■ Directions for this task ■
Leave the pictures out. Return the rest of the listing below exactly.

■ Given records ■
>>>>

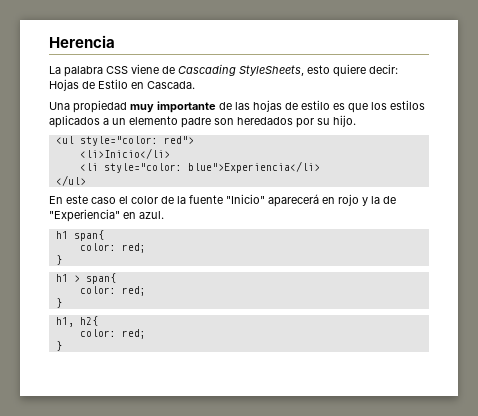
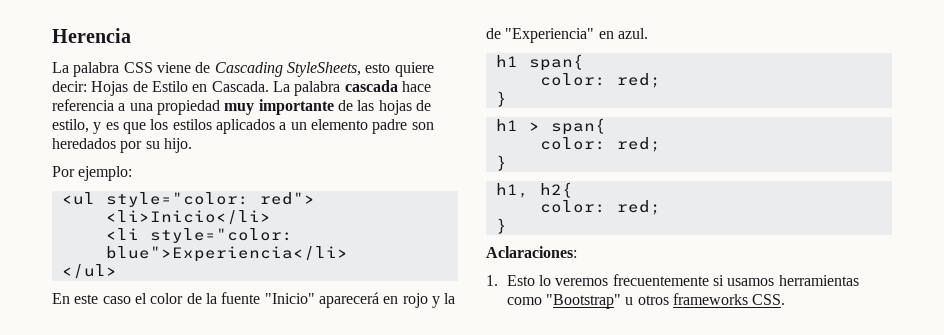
- La palabra CSS viene de Cascading StyleSheets, esto quiere decir: Hojas de Estilo en Cascada.
- Una propiedad muy importante de las hojas de estilo es que los estilos aplicados a un elemento padre son heredados por su hijo.
+ La palabra CSS viene de Cascading StyleSheets, esto quiere decir: Hojas de Estilo en Cascada. La palabra cascada hace referencia a una propiedad muy importante de las hojas de estilo, y es que los estilos aplicados a un elemento padre son heredados por su hijo.
+ Por ejemplo:
+ Aclaraciones:
+ 1. Esto lo veremos frecuentemente si usamos herramientas como "Bootstrap" u otros frameworks CSS.

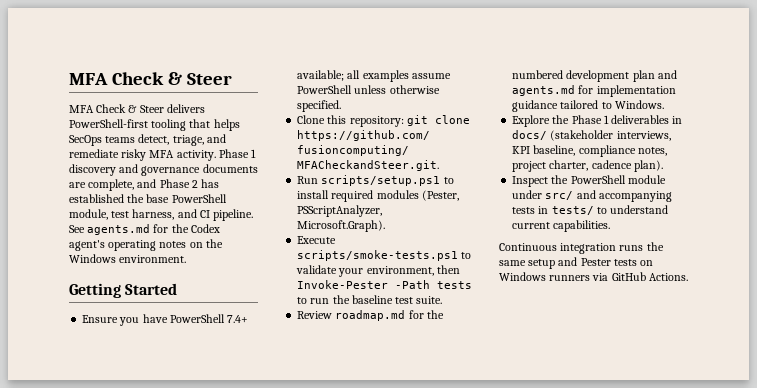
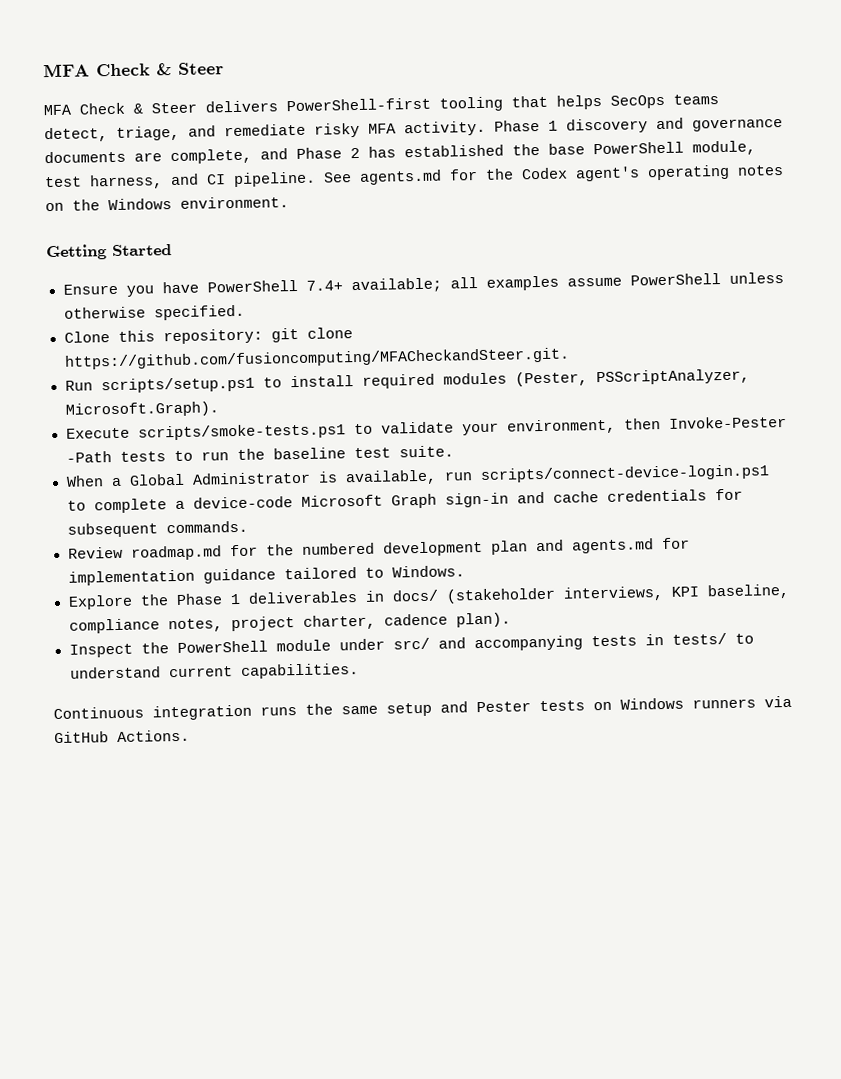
+ When a Global Administrator is available, run scripts/connect-device-login.ps1 to complete a device-code Microsoft Graph sign-in and cache credentials for subsequent commands.

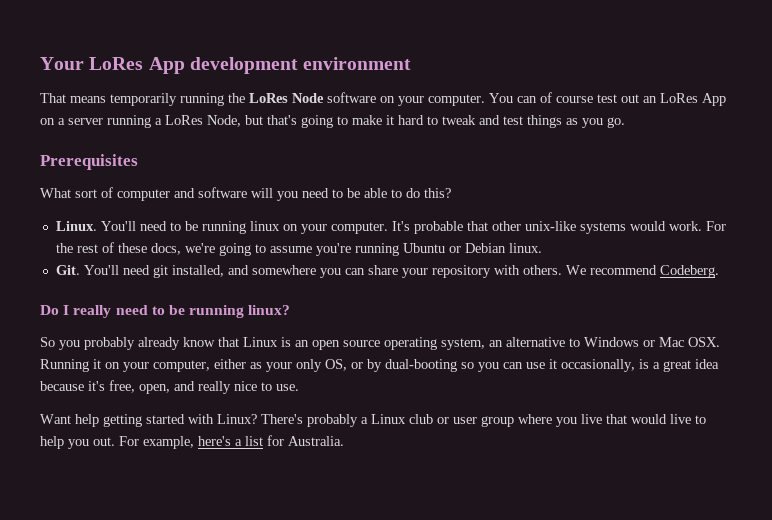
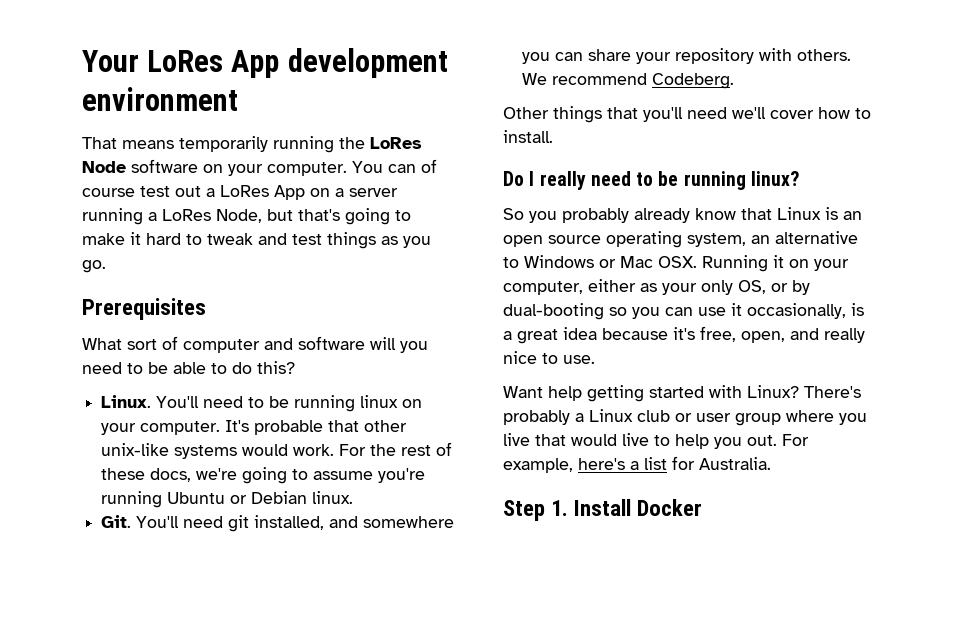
- You can of course test out an LoRes App on a server running a LoRes Node, but that's going to make it hard to tweak and test things as you go.
+ You can of course test out a LoRes App on a server running a LoRes Node, but that's going to make it hard to tweak and test things as you go.
+ Other things that you'll need we'll cover how to install.
+ Step 1. Install Docker

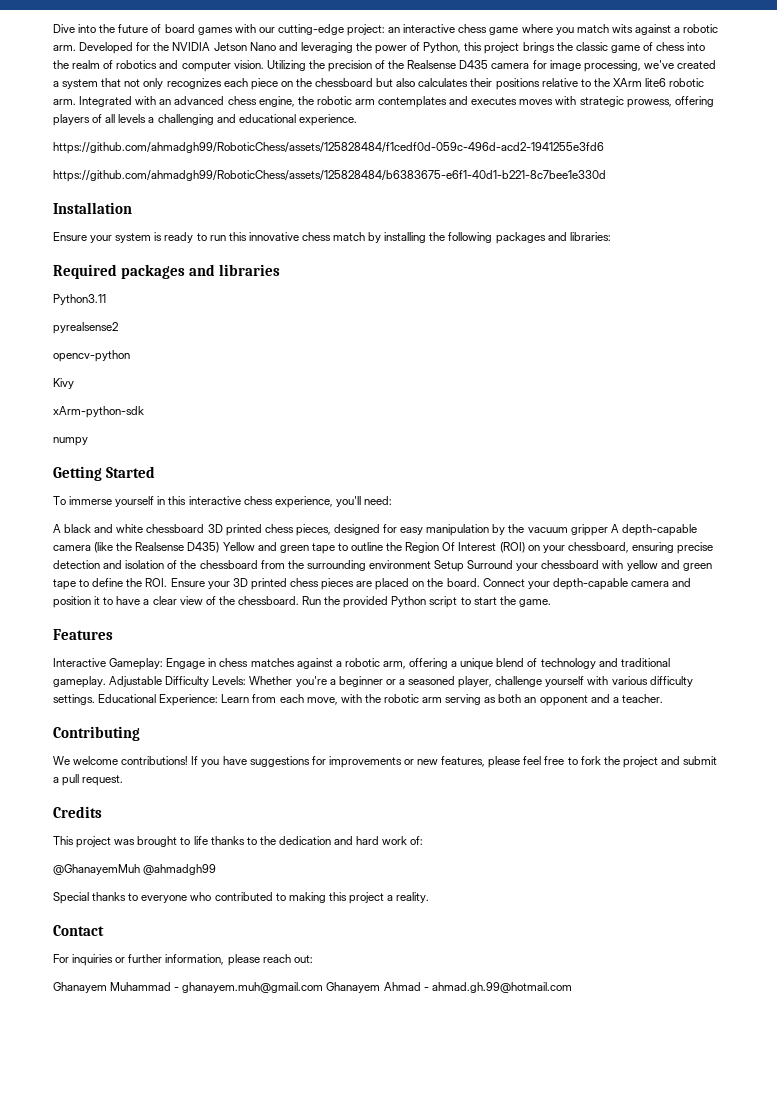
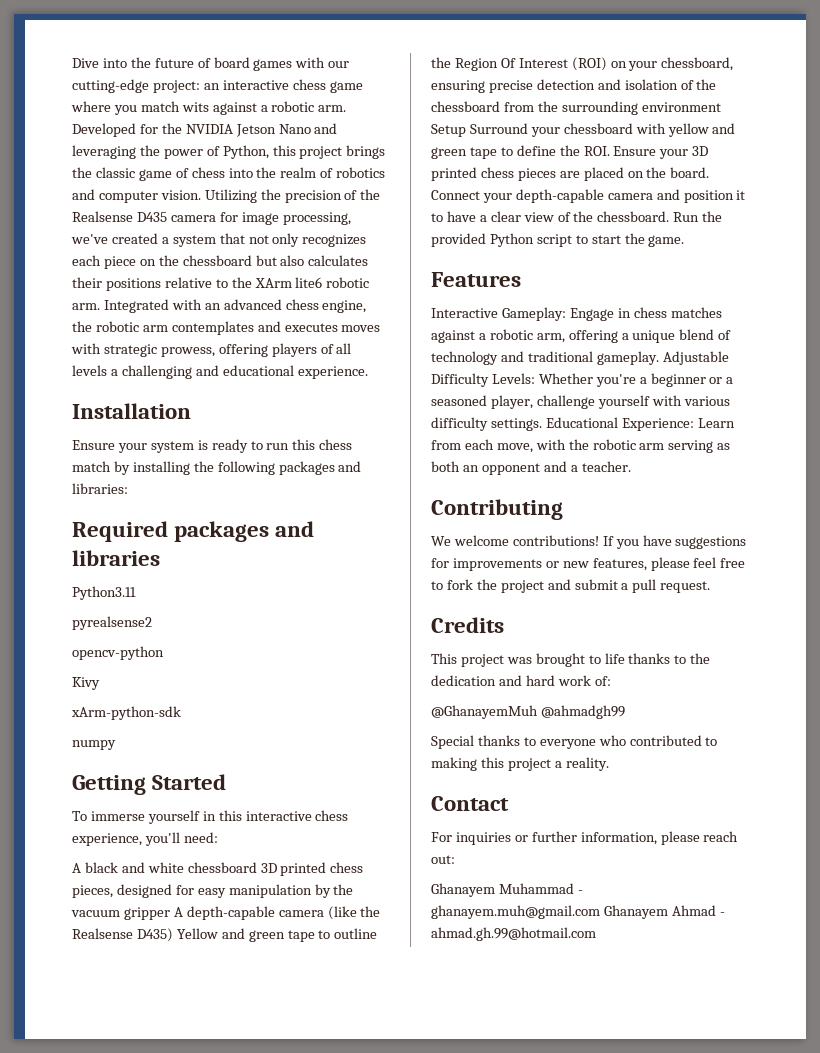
- https://github.com/ahmadgh99/RoboticChess/assets/125828484/f1cedf0d-059c-496d-acd2-1941255e3fd6
- https://github.com/ahmadgh99/RoboticChess/assets/125828484/b6383675-e6f1-40d1-b221-8c7bee1e330d
- Ensure your system is ready to run this innovative chess match by installing the following packages and libraries:
+ Ensure your system is ready to run this chess match by installing the following packages and libraries:

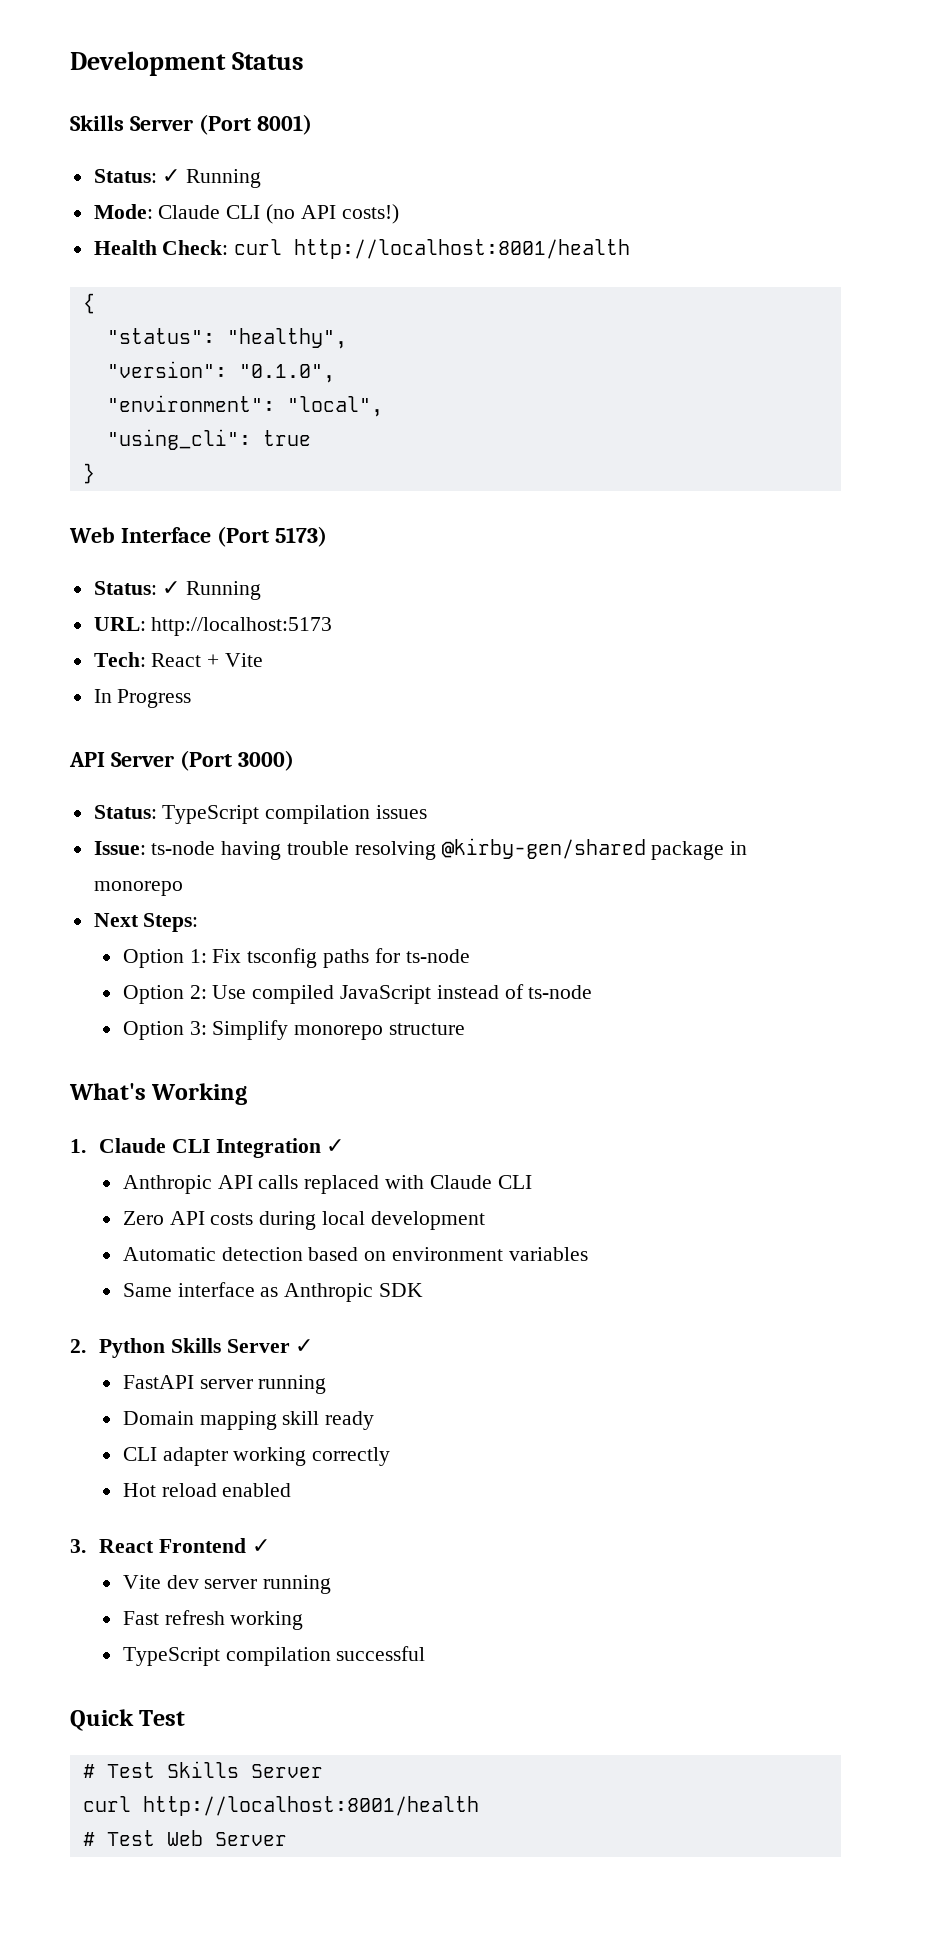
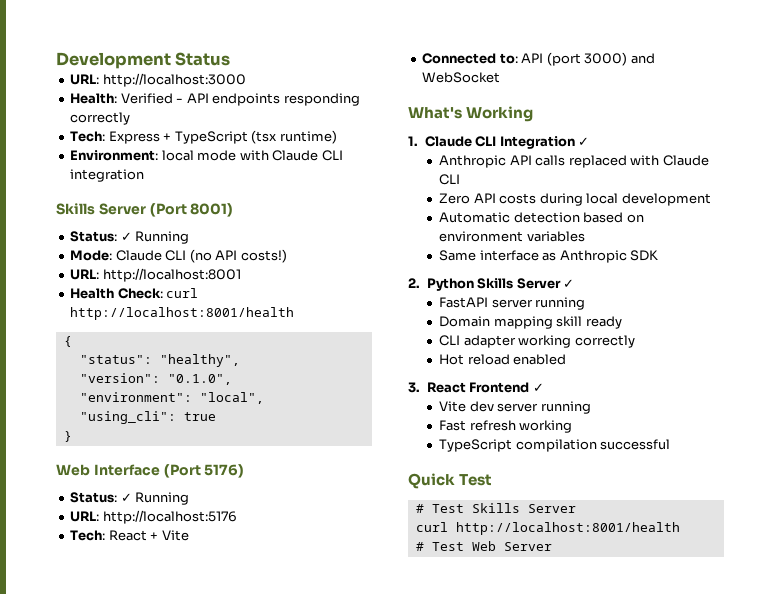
+ URL: http://localhost:3000
+ Health: Verified - API endpoints responding correctly
+ Tech: Express + TypeScript (tsx runtime)
+ Environment: local mode with Claude CLI integration
+ URL: http://localhost:8001
- Web Interface (Port 5173)
+ Web Interface (Port 5176)
- URL: http://localhost:5173
+ URL: http://localhost:5176
- In Progress
- API Server (Port 3000)
- Status: TypeScript compilation issues
- Issue: ts-node having trouble resolving @kirby-gen/shared package in monorepo
- Next Steps:
- Option 1: Fix tsconfig paths for ts-node
- Option 2: Use compiled JavaScript instead of ts-node
- Option 3: Simplify monorepo structure
+ Connected to: API (port 3000) and WebSocket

<<<<

■ Result of the exercise ■
- La palabra CSS viene de Cascading StyleSheets, esto quiere decir: Hojas de Estilo en Cascada.
- Una propiedad muy importante de las hojas de estilo es que los estilos aplicados a un elemento padre son heredados por su hijo.
+ La palabra CSS viene de Cascading StyleSheets, esto quiere decir: Hojas de Estilo en Cascada. La palabra cascada hace referencia a una propiedad muy importante de las hojas de estilo, y es que los estilos aplicados a un elemento padre son heredados por su hijo.
+ Por ejemplo:
+ Aclaraciones:
+ 1. Esto lo veremos frecuentemente si usamos herramientas como "Bootstrap" u otros frameworks CSS.

+ When a Global Administrator is available, run scripts/connect-device-login.ps1 to complete a device-code Microsoft Graph sign-in and cache credentials for subsequent commands.

- You can of course test out an LoRes App on a server running a LoRes Node, but that's going to make it hard to tweak and test things as you go.
+ You can of course test out a LoRes App on a server running a LoRes Node, but that's going to make it hard to tweak and test things as you go.
+ Other things that you'll need we'll cover how to install.
+ Step 1. Install Docker

- https://github.com/ahmadgh99/RoboticChess/assets/125828484/f1cedf0d-059c-496d-acd2-1941255e3fd6
- https://github.com/ahmadgh99/RoboticChess/assets/125828484/b6383675-e6f1-40d1-b221-8c7bee1e330d
- Ensure your system is ready to run this innovative chess match by installing the following packages and libraries:
+ Ensure your system is ready to run this chess match by installing the following packages and libraries:

+ URL: http://localhost:3000
+ Health: Verified - API endpoints responding correctly
+ Tech: Express + TypeScript (tsx runtime)
+ Environment: local mode with Claude CLI integration
+ URL: http://localhost:8001
- Web Interface (Port 5173)
+ Web Interface (Port 5176)
- URL: http://localhost:5173
+ URL: http://localhost:5176
- In Progress
- API Server (Port 3000)
- Status: TypeScript compilation issues
- Issue: ts-node having trouble resolving @kirby-gen/shared package in monorepo
- Next Steps:
- Option 1: Fix tsconfig paths for ts-node
- Option 2: Use compiled JavaScript instead of ts-node
- Option 3: Simplify monorepo structure
+ Connected to: API (port 3000) and WebSocket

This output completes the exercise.